● EXERCISE PROMPT
Write out the records that follow exactly. Do not include pictures.

(Items listed in a dataset)
-- Opening Marker --

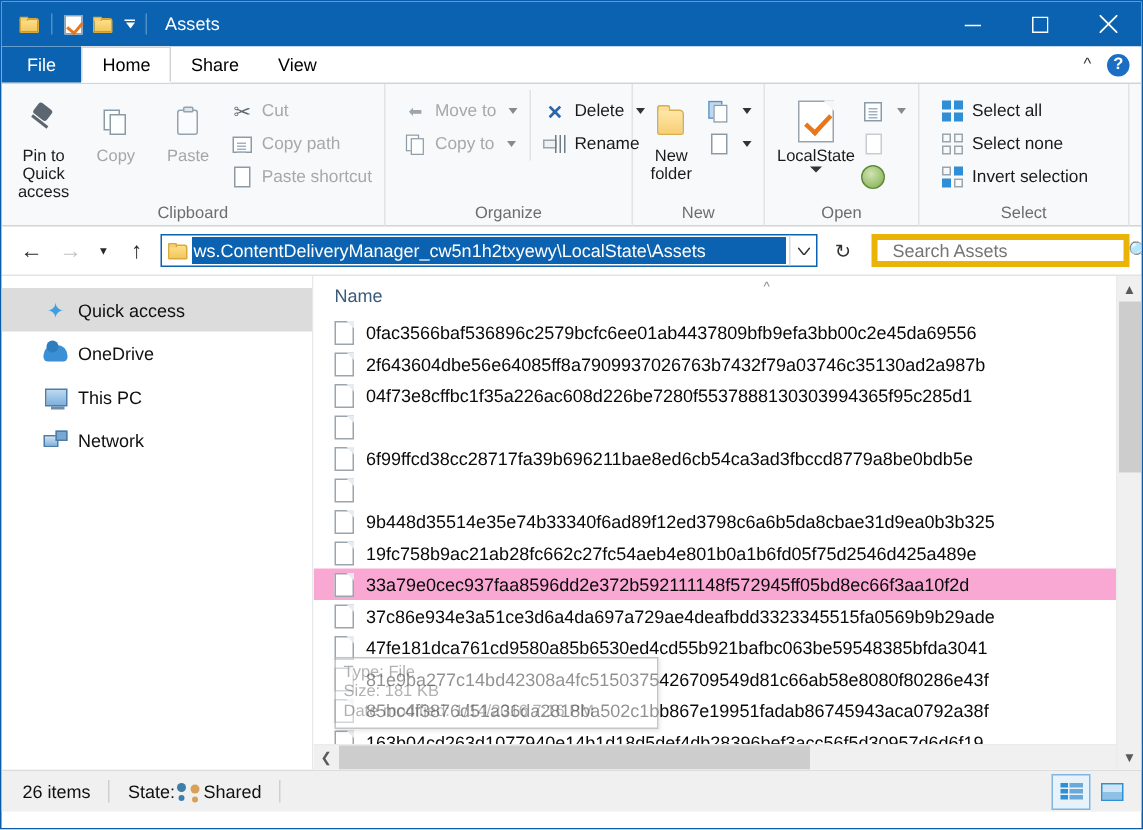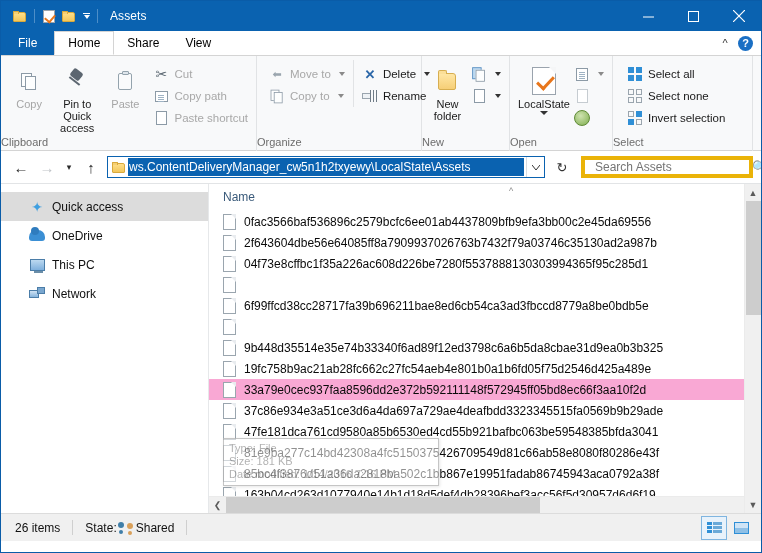--- a/index.html
+++ b/index.html
@@ -884,6 +884,13 @@
 
     <div class="rgroup" style="width:256px">
       <div class="rgroup-body">
+        <div class="big-btn">
+          <span class="bico">
+              <span class="ic-pin"></span>
+            </span>
+          <span>Pin to Quick</span>
+          <span>access</span>
+        </div>
         <div class="big-btn dim">
           <span class="bico">
               <span class="ic-copy">
@@ -892,13 +899,6 @@
               </span>
             </span>
           <span>Copy</span>
-        </div>
-        <div class="big-btn">
-          <span class="bico">
-              <span class="ic-pin"></span>
-            </span>
-          <span>Pin to Quick</span>
-          <span>access</span>
         </div>
         <div class="big-btn dim">
           <span class="bico">

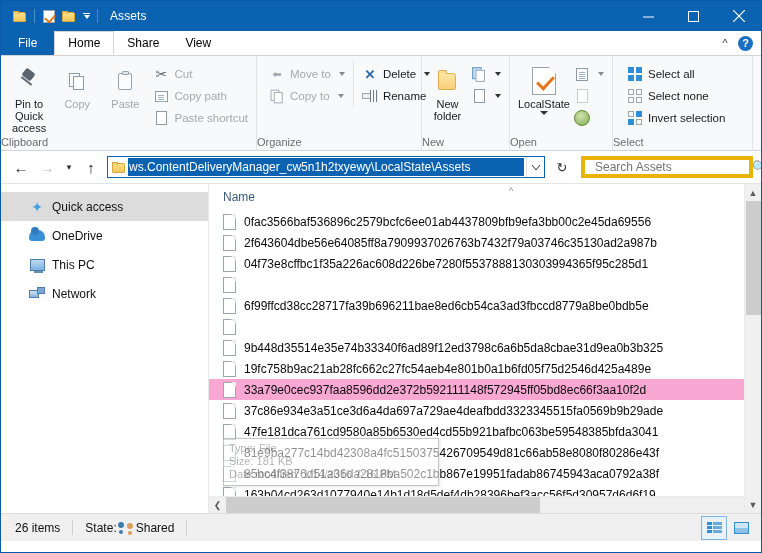--- a/index.html
+++ b/index.html
@@ -224,7 +224,7 @@
   }
   .rgroup-label {
     height: 16px;
-    text-align: left;
+    text-align: center;
     font-size: 11px;
     color: #6d6d6d;
     line-height: 14px;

-- Closing Marker --

● ANSWER SECTION
--- a/index.html
+++ b/index.html
@@ -884,6 +884,13 @@
 
     <div class="rgroup" style="width:256px">
       <div class="rgroup-body">
+        <div class="big-btn">
+          <span class="bico">
+              <span class="ic-pin"></span>
+            </span>
+          <span>Pin to Quick</span>
+          <span>access</span>
+        </div>
         <div class="big-btn dim">
           <span class="bico">
               <span class="ic-copy">
@@ -892,13 +899,6 @@
               </span>
             </span>
           <span>Copy</span>
-        </div>
-        <div class="big-btn">
-          <span class="bico">
-              <span class="ic-pin"></span>
-            </span>
-          <span>Pin to Quick</span>
-          <span>access</span>
         </div>
         <div class="big-btn dim">
           <span class="bico">

--- a/index.html
+++ b/index.html
@@ -224,7 +224,7 @@
   }
   .rgroup-label {
     height: 16px;
-    text-align: left;
+    text-align: center;
     font-size: 11px;
     color: #6d6d6d;
     line-height: 14px;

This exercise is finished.